Collected data:

--- START ---

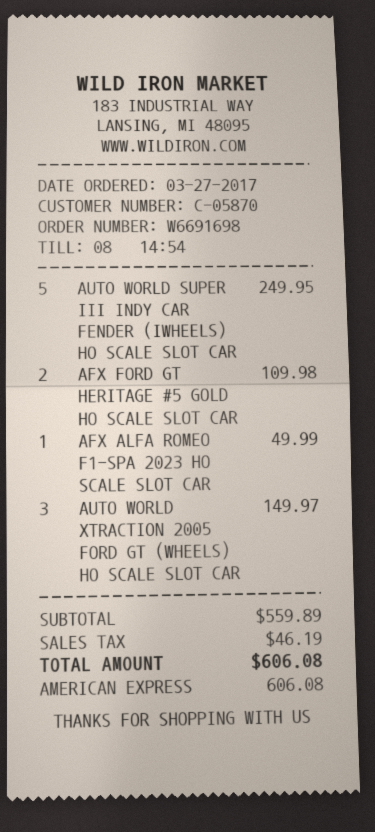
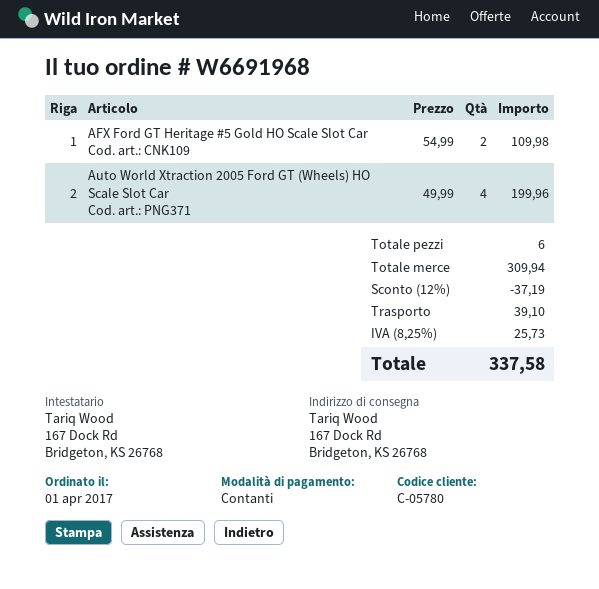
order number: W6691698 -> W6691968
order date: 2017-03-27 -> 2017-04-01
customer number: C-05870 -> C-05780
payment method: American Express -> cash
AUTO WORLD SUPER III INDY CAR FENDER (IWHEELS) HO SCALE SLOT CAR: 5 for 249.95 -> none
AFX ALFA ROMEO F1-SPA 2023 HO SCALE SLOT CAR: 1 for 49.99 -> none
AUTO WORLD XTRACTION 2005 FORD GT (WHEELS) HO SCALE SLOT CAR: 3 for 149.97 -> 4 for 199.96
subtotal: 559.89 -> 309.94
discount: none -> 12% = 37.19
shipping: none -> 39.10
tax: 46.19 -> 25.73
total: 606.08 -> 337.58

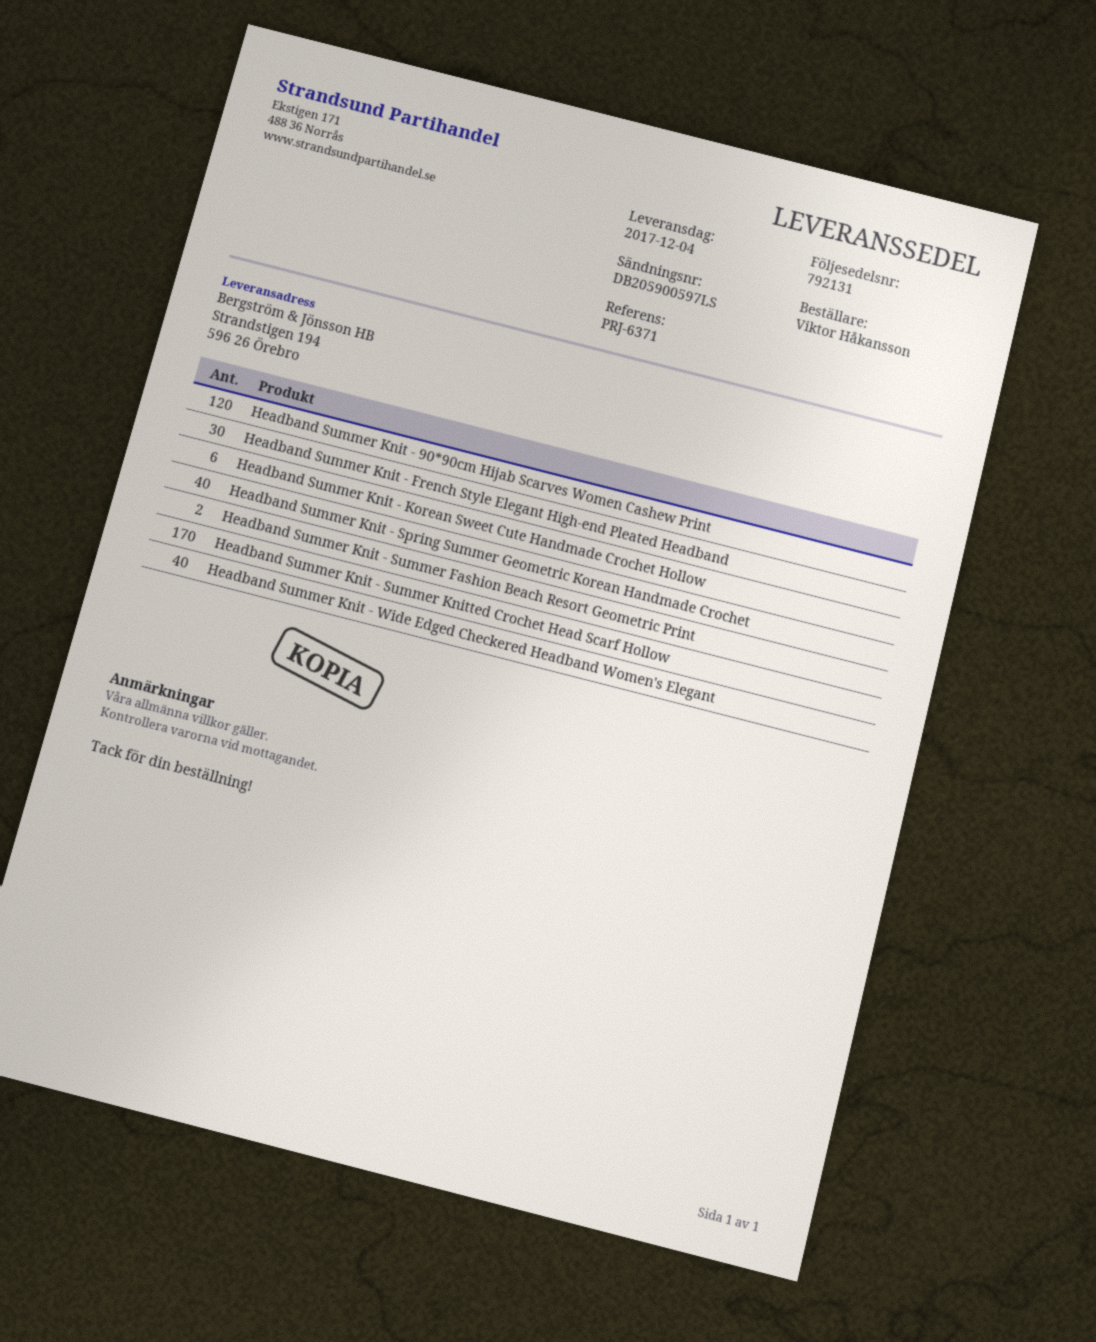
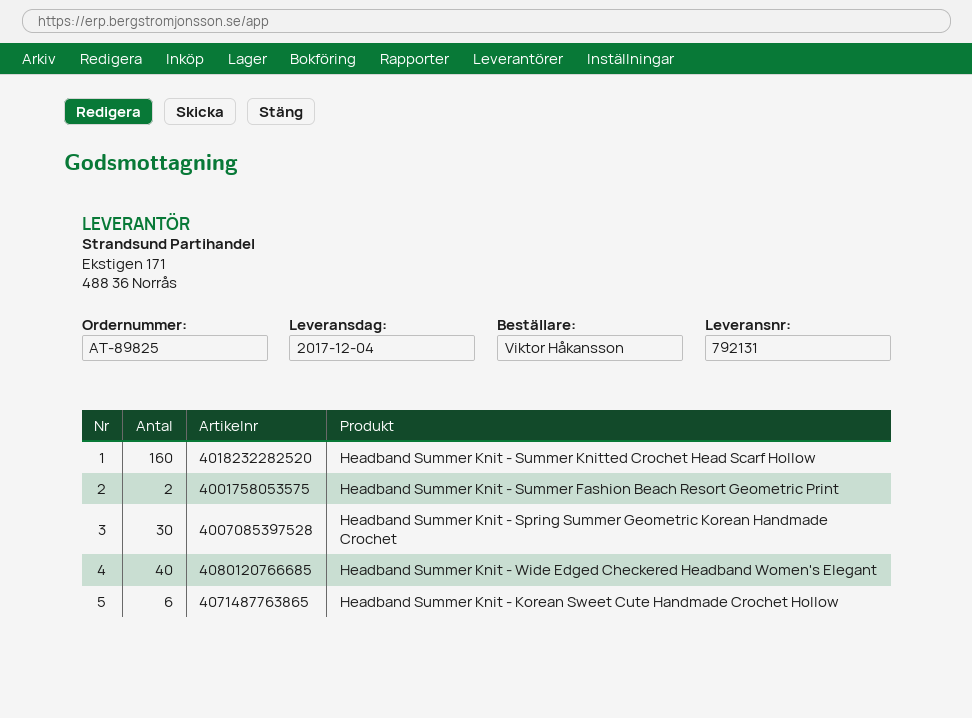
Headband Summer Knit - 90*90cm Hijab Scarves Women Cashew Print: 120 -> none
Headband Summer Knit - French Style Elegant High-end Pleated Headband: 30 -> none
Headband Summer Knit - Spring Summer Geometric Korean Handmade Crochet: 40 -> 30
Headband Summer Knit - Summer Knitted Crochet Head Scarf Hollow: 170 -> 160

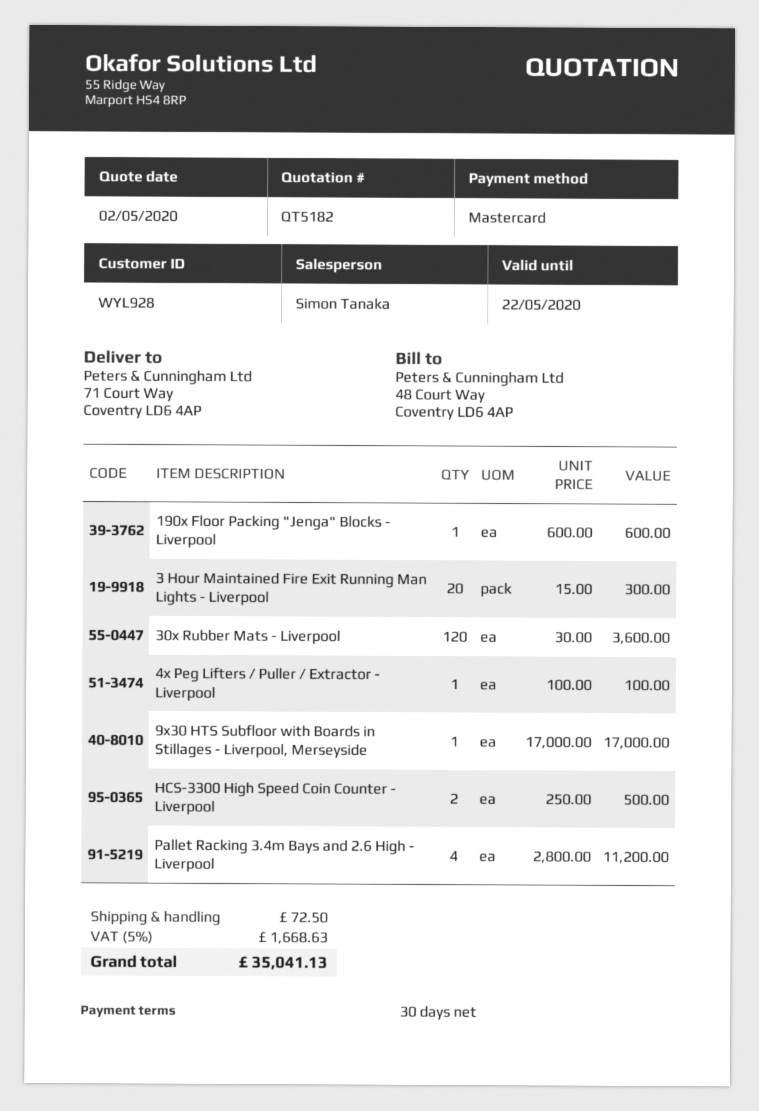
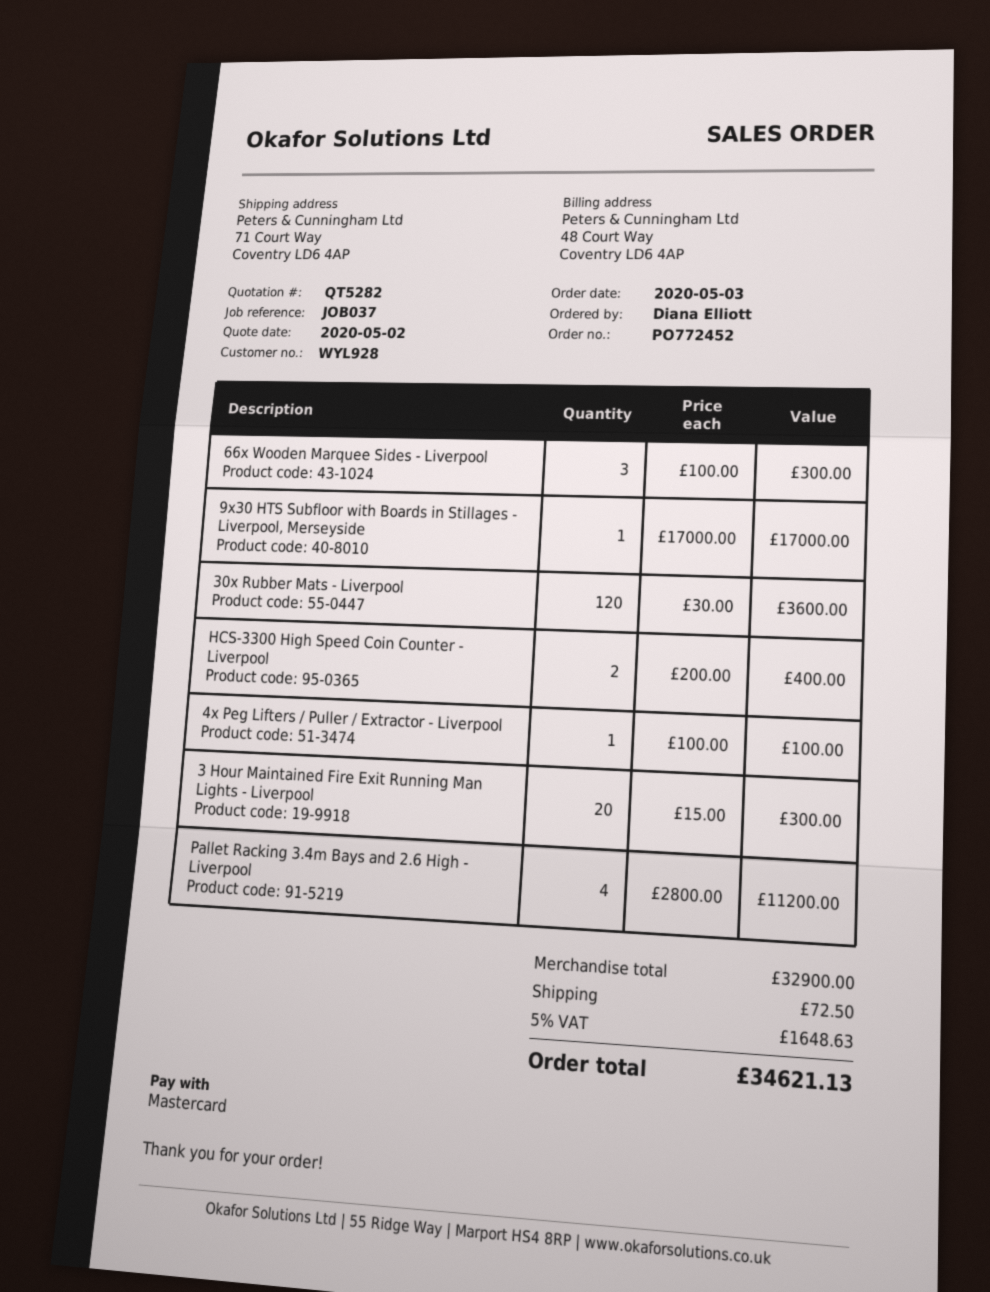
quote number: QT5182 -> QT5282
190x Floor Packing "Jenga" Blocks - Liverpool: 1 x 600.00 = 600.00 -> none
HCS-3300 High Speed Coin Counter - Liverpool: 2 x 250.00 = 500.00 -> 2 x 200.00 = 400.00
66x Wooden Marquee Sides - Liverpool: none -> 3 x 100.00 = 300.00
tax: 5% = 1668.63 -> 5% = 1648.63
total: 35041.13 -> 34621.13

--- END ---

_WHAT THIS TASK INVOLVES_.
Give back every entry verbatim. No pictures belong in the copy.

_EXERCISE RESULT_.
order number: W6691698 -> W6691968
order date: 2017-03-27 -> 2017-04-01
customer number: C-05870 -> C-05780
payment method: American Express -> cash
AUTO WORLD SUPER III INDY CAR FENDER (IWHEELS) HO SCALE SLOT CAR: 5 for 249.95 -> none
AFX ALFA ROMEO F1-SPA 2023 HO SCALE SLOT CAR: 1 for 49.99 -> none
AUTO WORLD XTRACTION 2005 FORD GT (WHEELS) HO SCALE SLOT CAR: 3 for 149.97 -> 4 for 199.96
subtotal: 559.89 -> 309.94
discount: none -> 12% = 37.19
shipping: none -> 39.10
tax: 46.19 -> 25.73
total: 606.08 -> 337.58

Headband Summer Knit - 90*90cm Hijab Scarves Women Cashew Print: 120 -> none
Headband Summer Knit - French Style Elegant High-end Pleated Headband: 30 -> none
Headband Summer Knit - Spring Summer Geometric Korean Handmade Crochet: 40 -> 30
Headband Summer Knit - Summer Knitted Crochet Head Scarf Hollow: 170 -> 160

quote number: QT5182 -> QT5282
190x Floor Packing "Jenga" Blocks - Liverpool: 1 x 600.00 = 600.00 -> none
HCS-3300 High Speed Coin Counter - Liverpool: 2 x 250.00 = 500.00 -> 2 x 200.00 = 400.00
66x Wooden Marquee Sides - Liverpool: none -> 3 x 100.00 = 300.00
tax: 5% = 1668.63 -> 5% = 1648.63
total: 35041.13 -> 34621.13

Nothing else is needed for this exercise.